EXERCISE INPUT
========

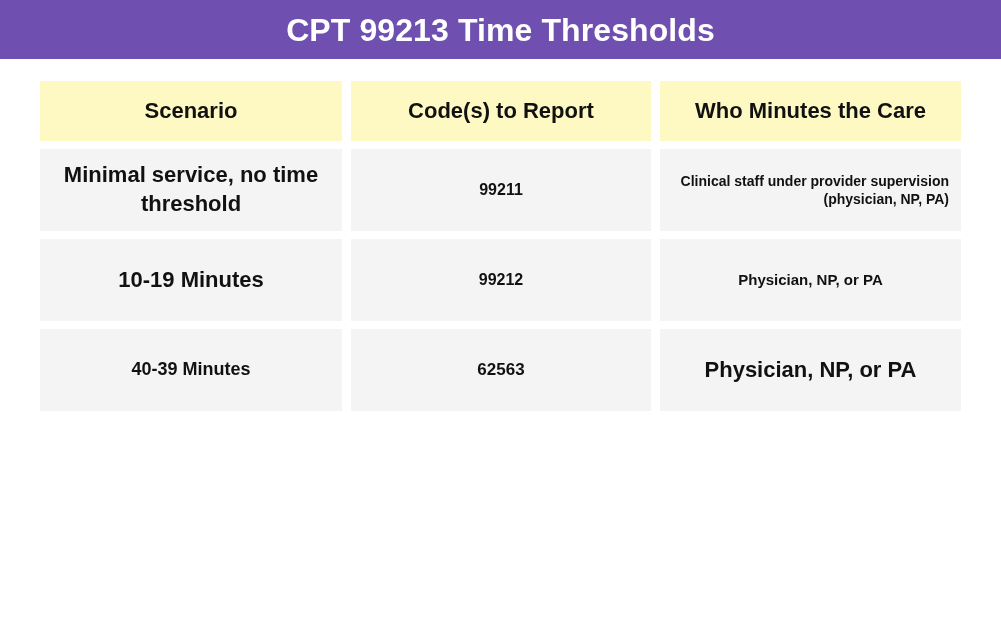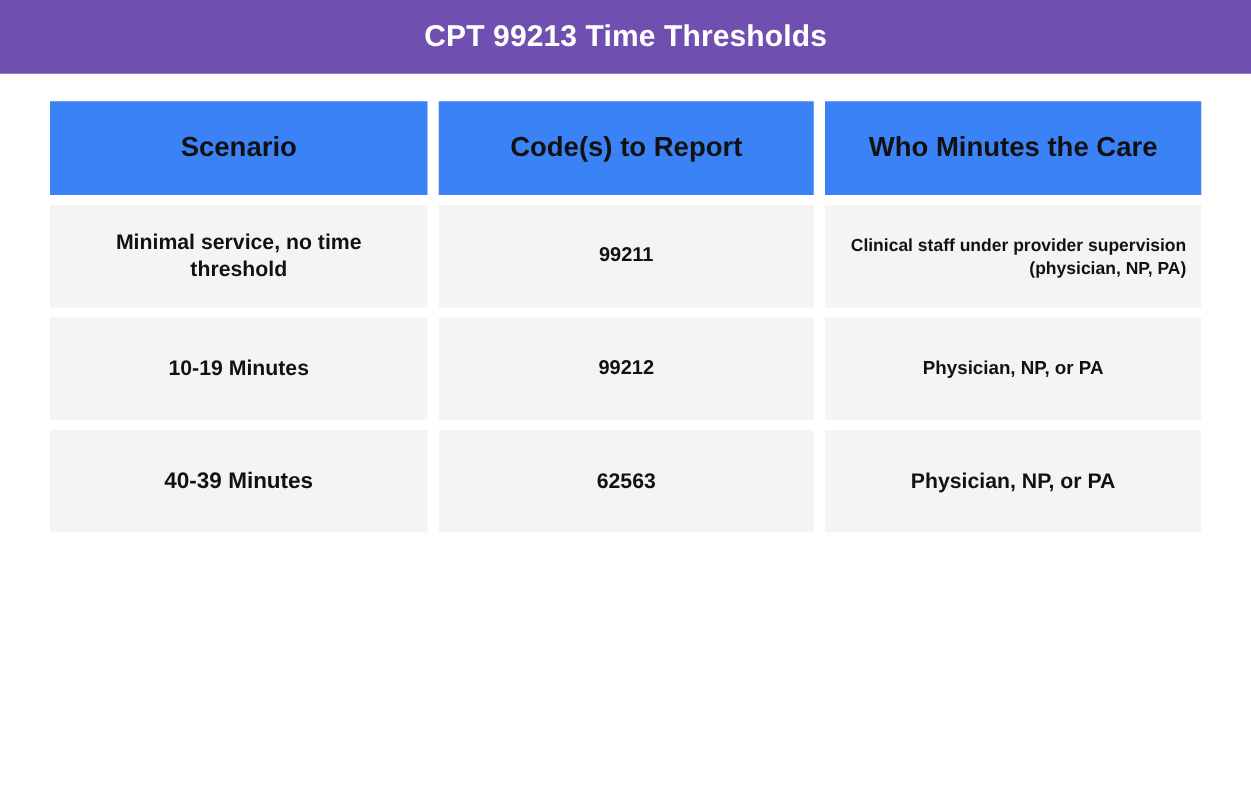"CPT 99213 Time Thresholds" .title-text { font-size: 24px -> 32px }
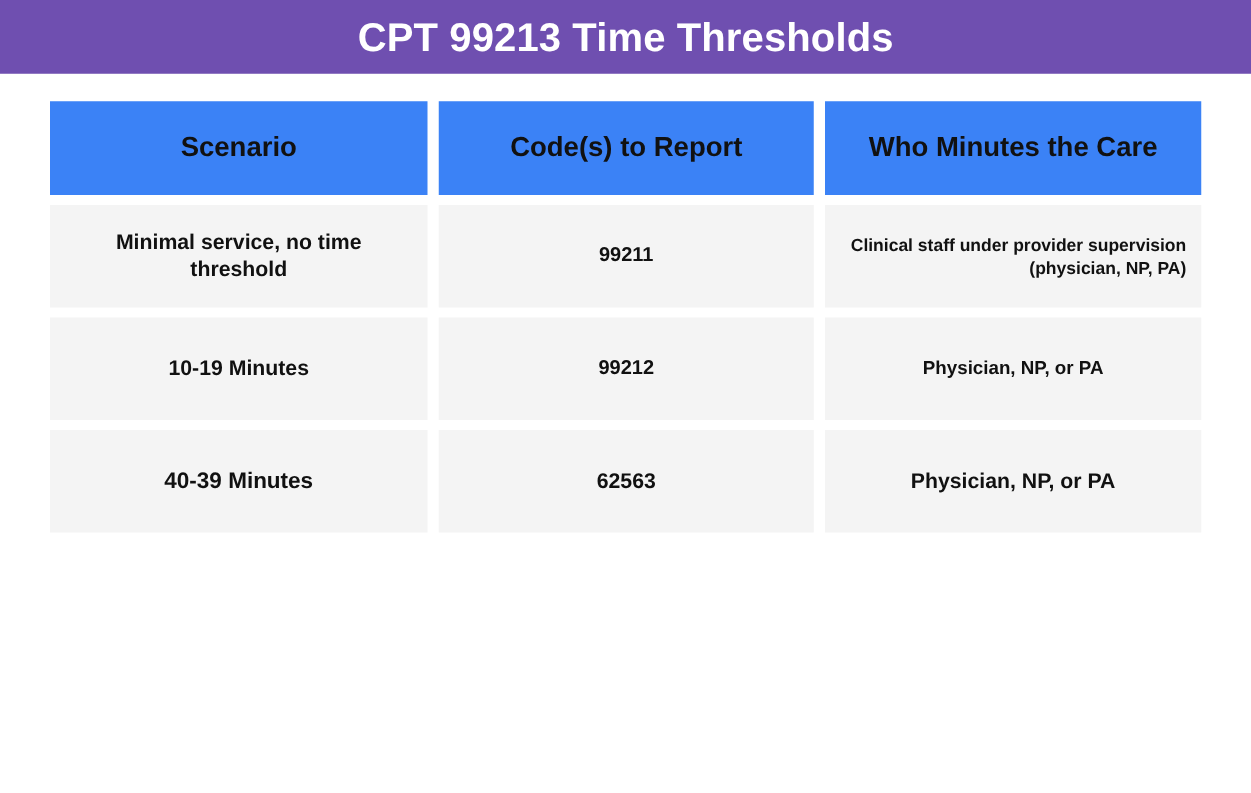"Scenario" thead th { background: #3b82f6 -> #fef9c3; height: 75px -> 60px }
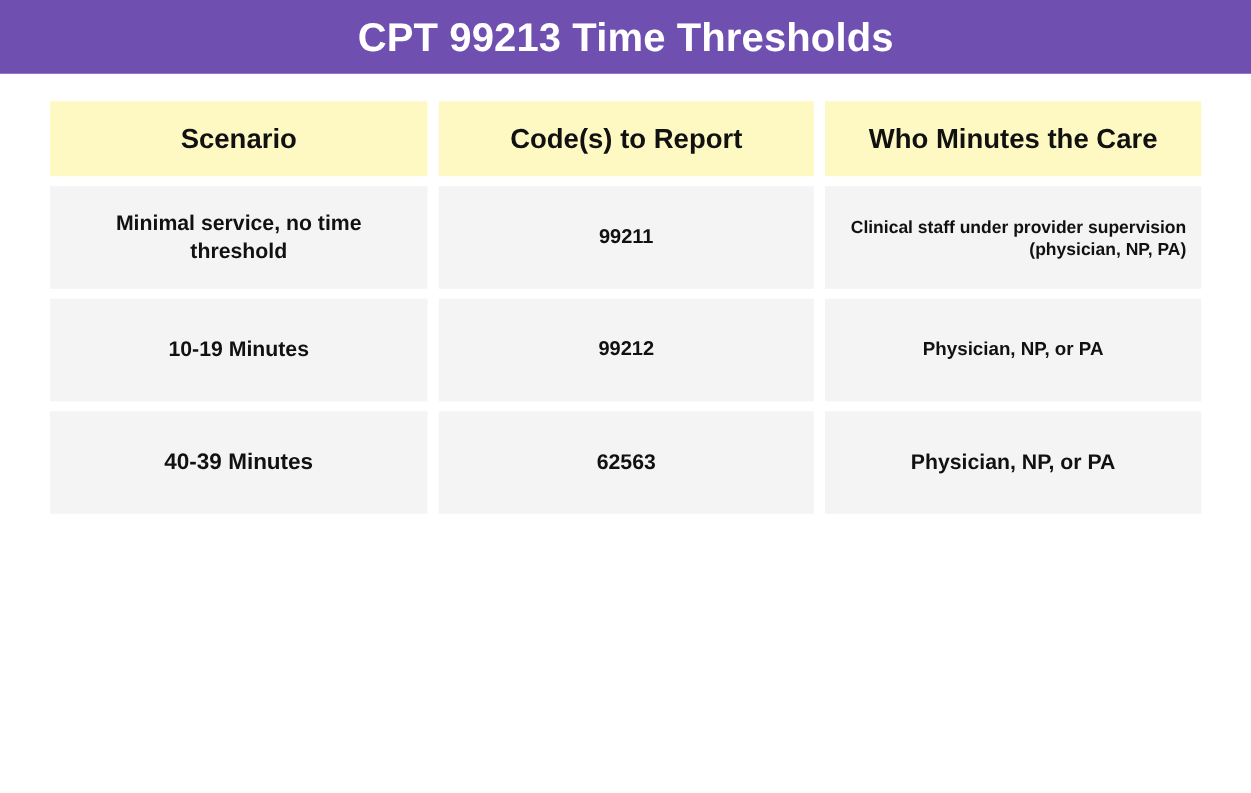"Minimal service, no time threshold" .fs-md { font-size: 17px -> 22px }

========

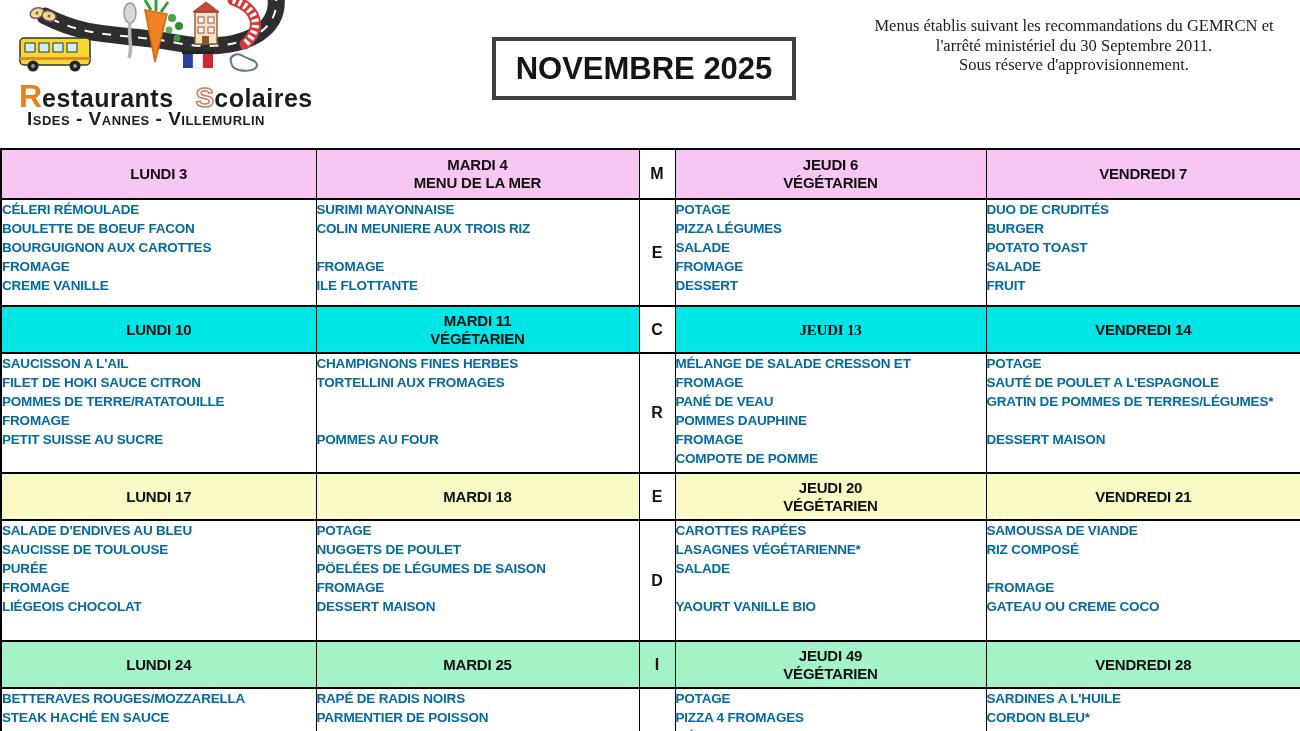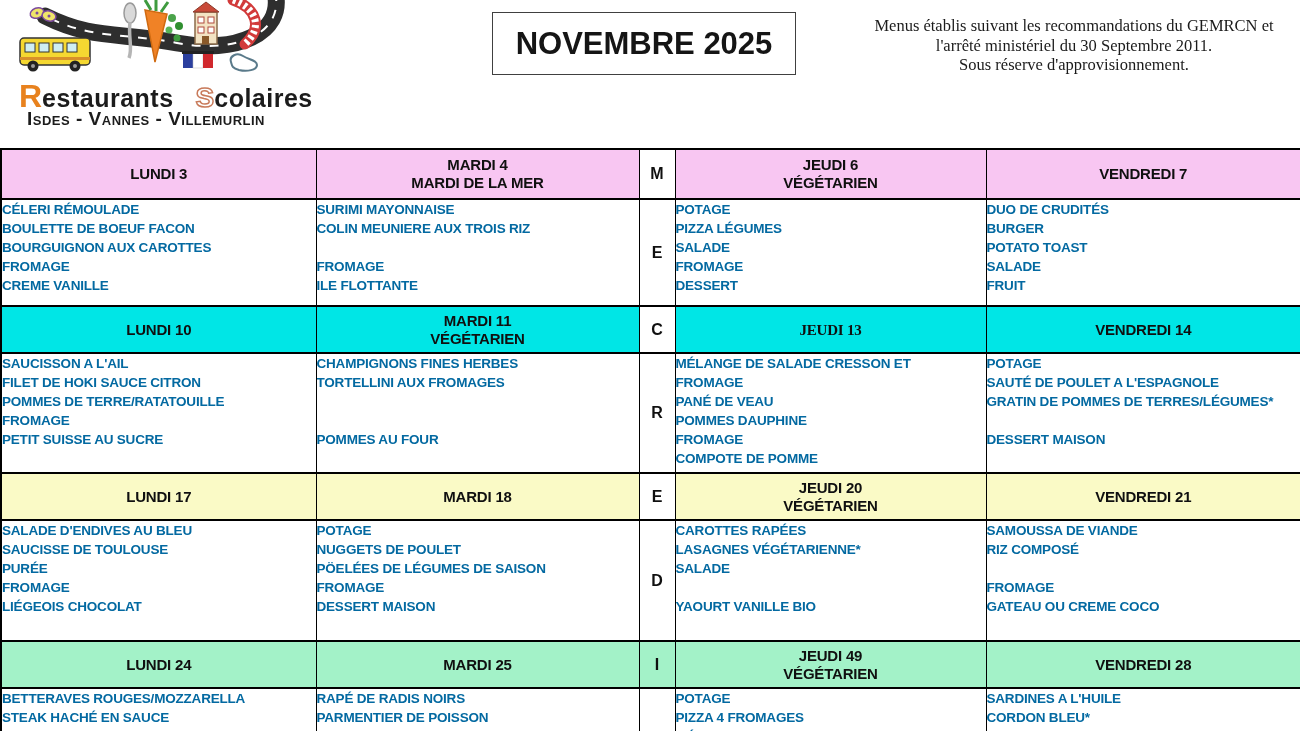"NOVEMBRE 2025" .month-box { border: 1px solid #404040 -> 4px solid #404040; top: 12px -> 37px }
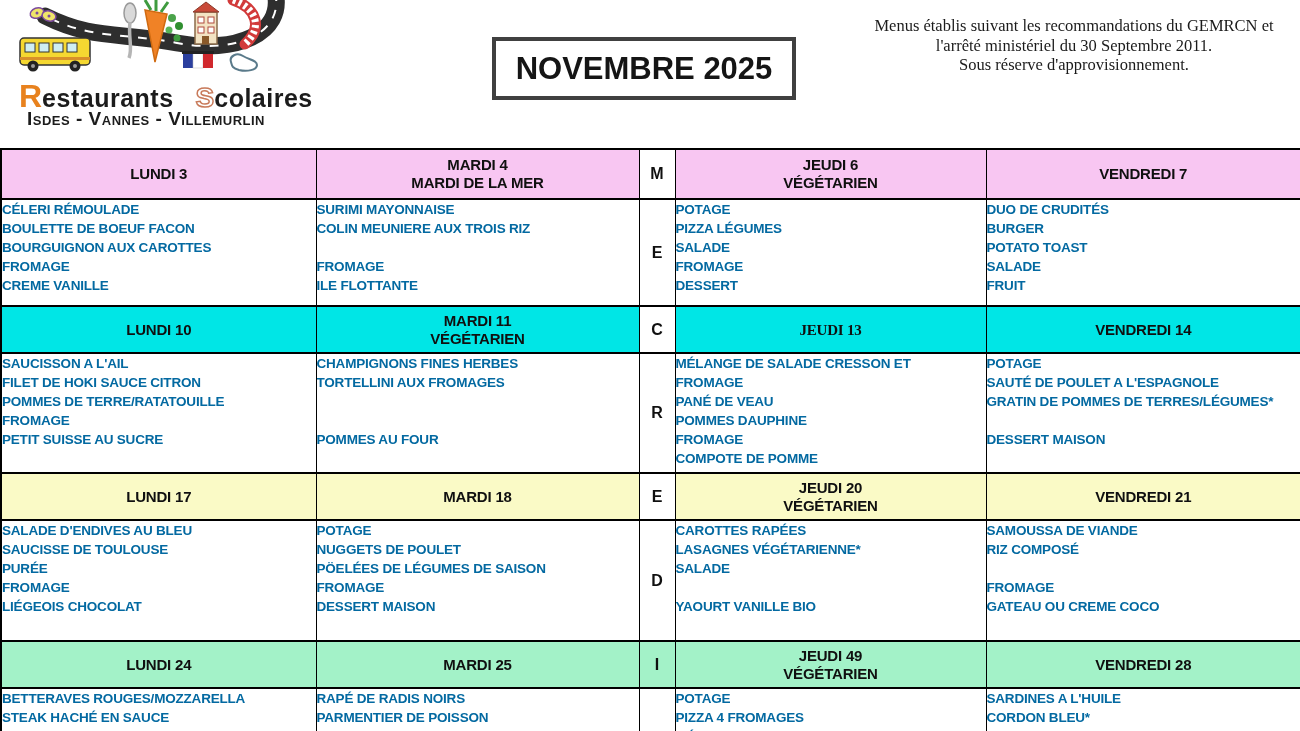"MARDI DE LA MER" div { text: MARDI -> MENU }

========

EXERCISE INSTRUCTIONS
When you reach the line that has "background: #3b82f6 ->" in the data above, start repeating lines exactly, and stop after the line that has "service, no time"; pictures stay out.

WRITTEN SOLUTION
"Scenario" thead th { background: #3b82f6 -> #fef9c3; height: 75px -> 60px }
"Minimal service, no time threshold" .fs-md { font-size: 17px -> 22px }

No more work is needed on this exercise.